We have all heard the saying: “Sell in May and go away.” That suggests investors would do well to be out of the market from May 1 through October 31. Is that just stock market lore or is there really something to it that investors need to pay attention to?
According to Ned Davis Research, since 1950 all of the market’s gains have come from October 31 through April 30. Let’s break out the two six-month seasonal time periods since 1950, November 1 – April 30 and May 1 – October 31, and look at the growth of $10,000 in each period. For example, $10,000 invested in the S&P 500 in 1950 has grown to $606,167 during the strongest six-month seasonal period while $10,000 invested in the weak six-month seasonal period has declined to $6,920.
Now, I actually think it is quite silly to base one’s investment decisions purely on what month we are in, but it is hard to argue the statistics. There is also the problem that once an accepted Wall Street adage such as “Sell in May and go away” becomes widely publicized in the press, it often does not prove true. Last year was a prime example, with many analysts proclaiming a need to get defensive because of the calendar. However, instead of declining during the “normal” seasonally weak period, the S&P 500 Index rose 11.1% from April through October.
If we break out the study a little further, it is revealed that all of the weakness experienced with this stock market lore has occurred in the mid-term election years. Since 1950, the mid-term election year is the only year to have had an average decline in the May 1 – October 31 period, with an average decline of 0.37%. The other three years in the cycle averaged gains of 1.82% during the May 1 – October 31 period. The chart below illustrates that the pattern of returns in the mid-term election years (blue) is dramatically different from other years (black). Which raises the question, should investors heed the warning about potential risks as we tread further in the second quarter? History suggests yes. In addition, the rotational correction that we have witnessed also hints at a market that is getting more defensive.

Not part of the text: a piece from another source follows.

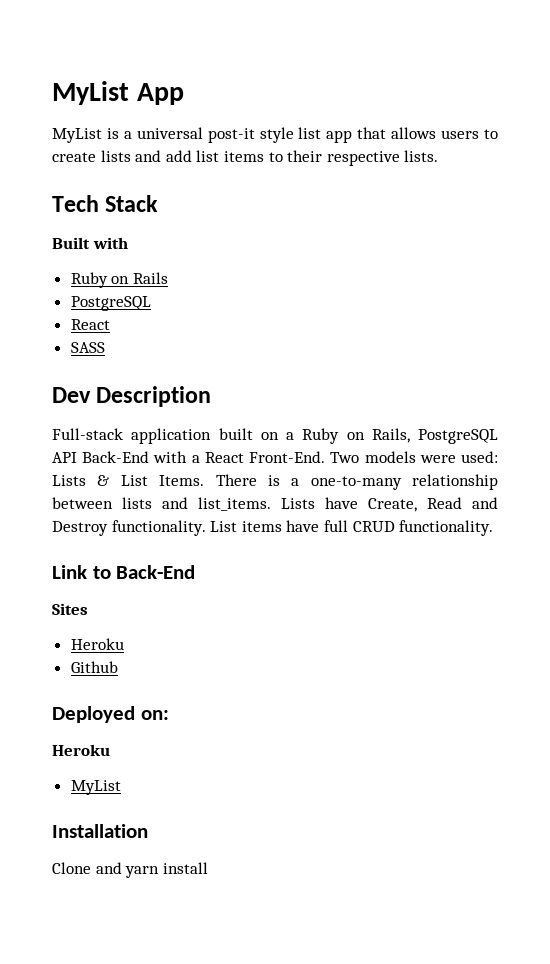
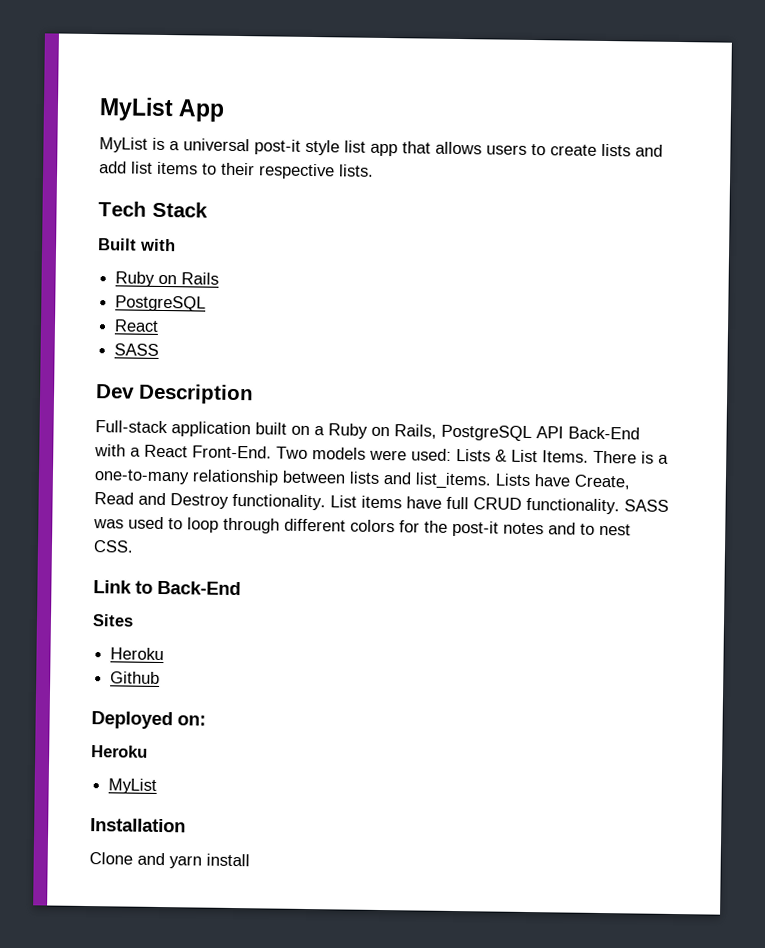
(494, 528) none -> [624,499,669,512] [93,516,631,537] [93,540,134,553] SASS was used to loop through different colors for the post-it notes and to nest CSS.

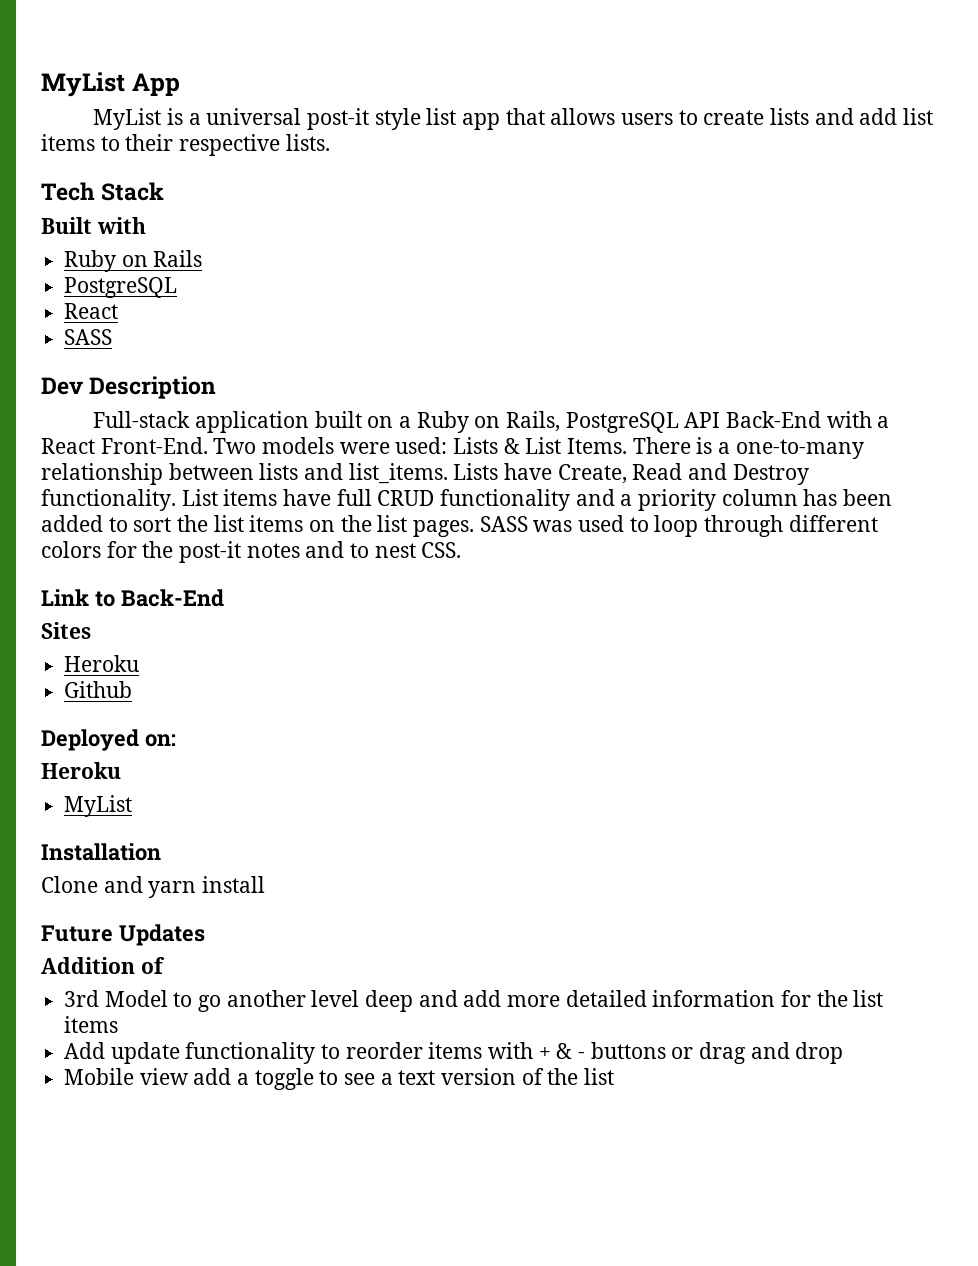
[526,497,620,515] functionality. -> [440,489,893,511] [41,515,475,537] functionality and a priority column has been added to sort the list items on the list pages.
(250, 860) none -> [41,924,205,946] [41,957,165,974] [64,990,884,1012] [64,1016,119,1033] [64,1042,844,1064] [64,1068,615,1090] // Future Updates // Addition of // 3rd Model to go another level deep and add more detailed information for the list items // Add update functionality to reorder items with + & - buttons or drag and drop // Mobile view add a toggle to see a text version of the list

For those investors who want to stay invested, despite the potential risks, we would heed the market’s recent shift to defensive allocations and look toward higher dividend plays.
Even in a declining market, there are opportunities somewhere – or at least areas that can offset losses occurring in the broader market. “Sell in May and go away” might have some truth in it; however, by digging a little deeper into market and economic history we can uncover more specific triggers for market declines over the summer months and make more educated investment decisions.